Issue #54
January 27, 2017

All Change In Healthcare

A special about how healthcare will be disrupted

Dr AI will see you now

The doctor is ready to see you - just tap your phone. A new app, Dr AI, will be on your Android or iOS device soon. Traditional search on the web throws up a mind-boggling array of possibilities when it comes to health, but it doesn't personalise the results. That's where Dr Al excels. You have to first enter all your details like age, weight and medical history. When you enter your symptoms on the app, it does a quick triage and asks follow-up questions just like a physician would. It then tells you what your problem might be, and recommends visiting a 'real' doctor (or even an emergency room) depending on what it finds, or connects you via video chat to doctors in a cloud service.
An intelligent app will not replace doctors, of course - but it does give patients much better and more convenient information by automating and devolving some of the first steps that doctors follow.
That device in your pocket continues to throw up surprises. Which part of your business will it take over, and will that change be led by you or by newcomers to your industry?

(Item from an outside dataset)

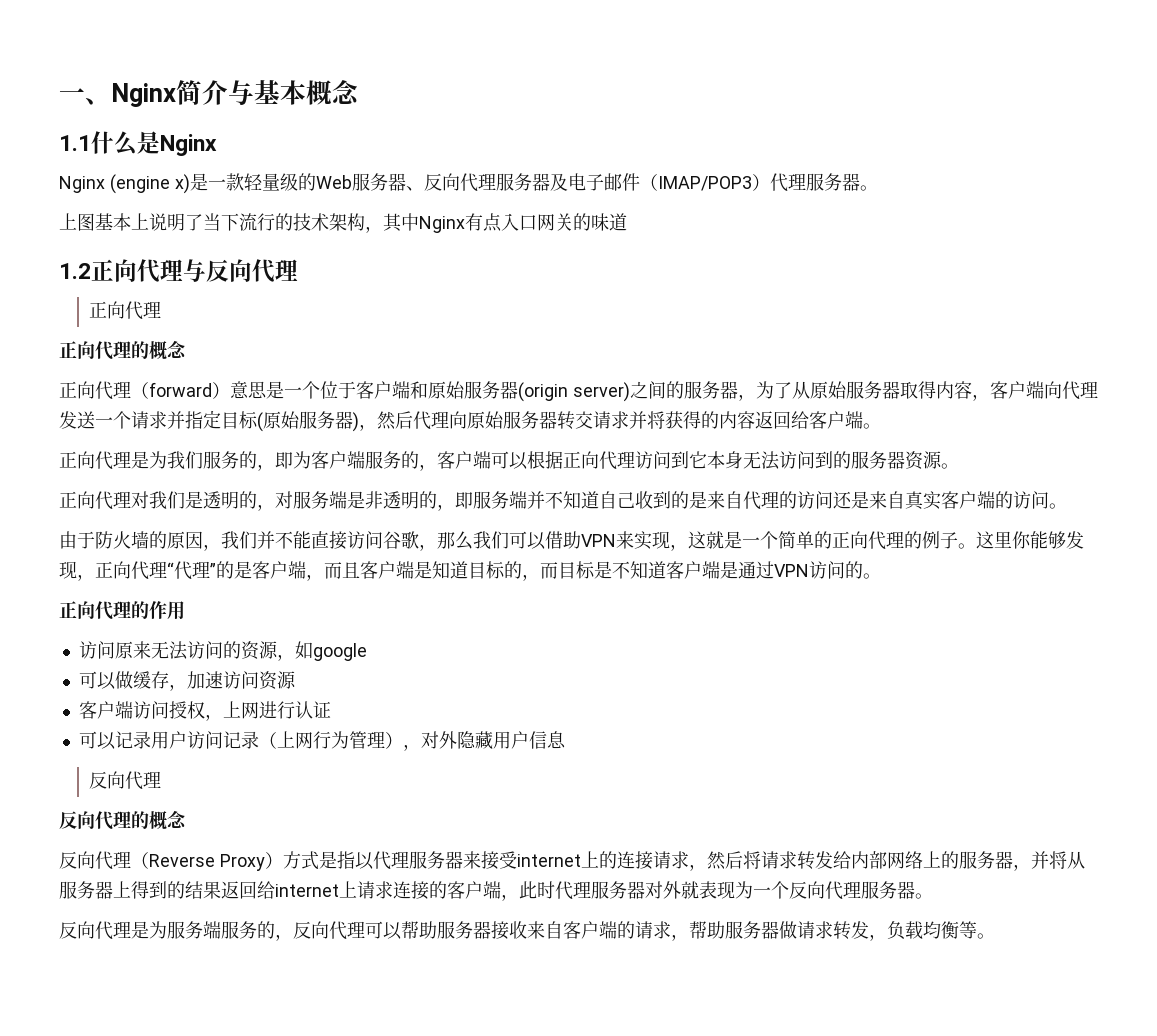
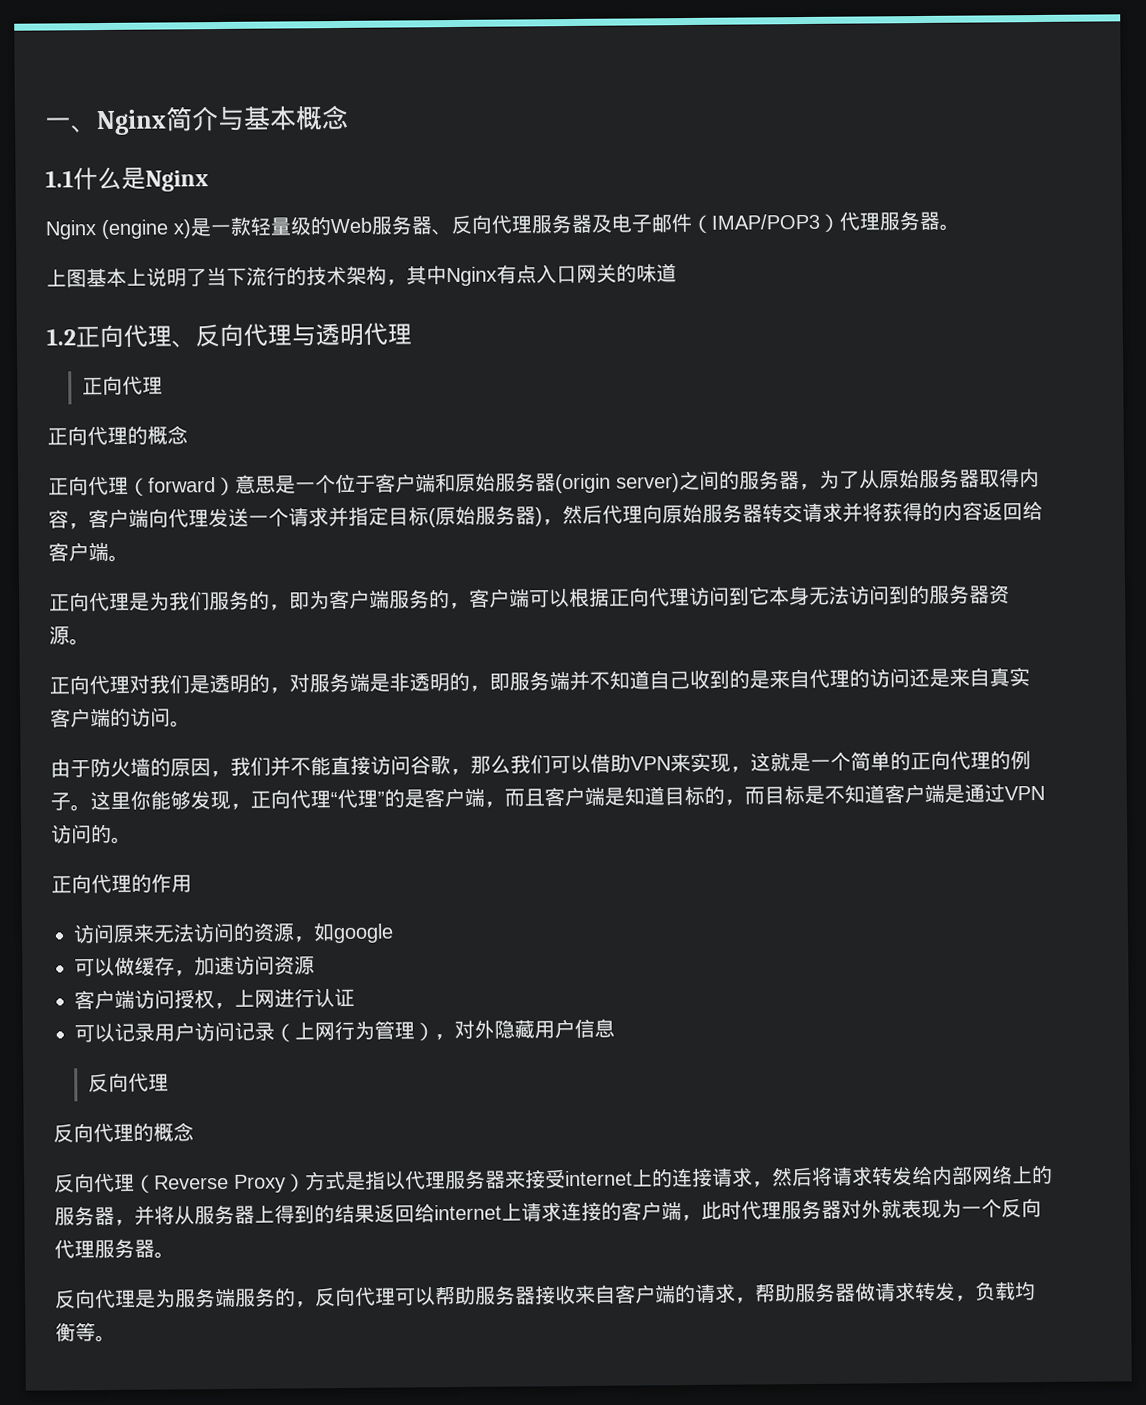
[183,259,298,283] 与反向代理 -> [171,322,412,348] 、反向代理与透明代理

Your phone can diagnose cancer?

Computers may be able to classify skin cancers as successfully as human experts. A new system based on image recognition could be developed for smartphones, giving ordinary folks who develop skin lesions a way of knowing whether they are cause for concern. Skin cancer accounts for one in three cancers diagnosed worldwide, so this is a big deal. US researchers from Stanford have created a computer system that uses deep learning - a class of algorithms used in artificial intelligence (AI).The system uses image recognition and compares the results to tens of thousands of clinical images. The results thus far reveal the system may be better than human experts at diagnosing cancers. This does not replace dermatologists, please note - it merely creates a new form of early diagnosis.
This will happen to all professionals: technology will start doing some of your work, even better than you can. The smartest folks will embrace this and elevate their own roles.

A surgeon uses Snap Specs

The 3 Bells told you about Snap Spectacles recently: the funky new sunglasses that are actually a video camera, allowing you to record whatever you're doing and upload it quickly. That's just a cool product for teenagers, right? Wrong. UK teaching surgeon Dr Shafi Ahmed has livestreamed an operation using the spectacles. The routine hernia repair procedure took place at the London Independent Hospital. The footage, and Dr Ahmed's commentary, could then be viewed by medical students and used in teaching.
This is fascinating. When innovations are launched, the second- or third-order use cases are often more important than their initial proposition. The Snap Specs (and their many iterations to come) could turn out to have many uses in many sectors that no one has yet thought about.
"I'm always looking for ways to develop my teaching, especially using wearable technology," said Dr Shafi. Does that sound like you in your job? It's a winning attitude, but few have it.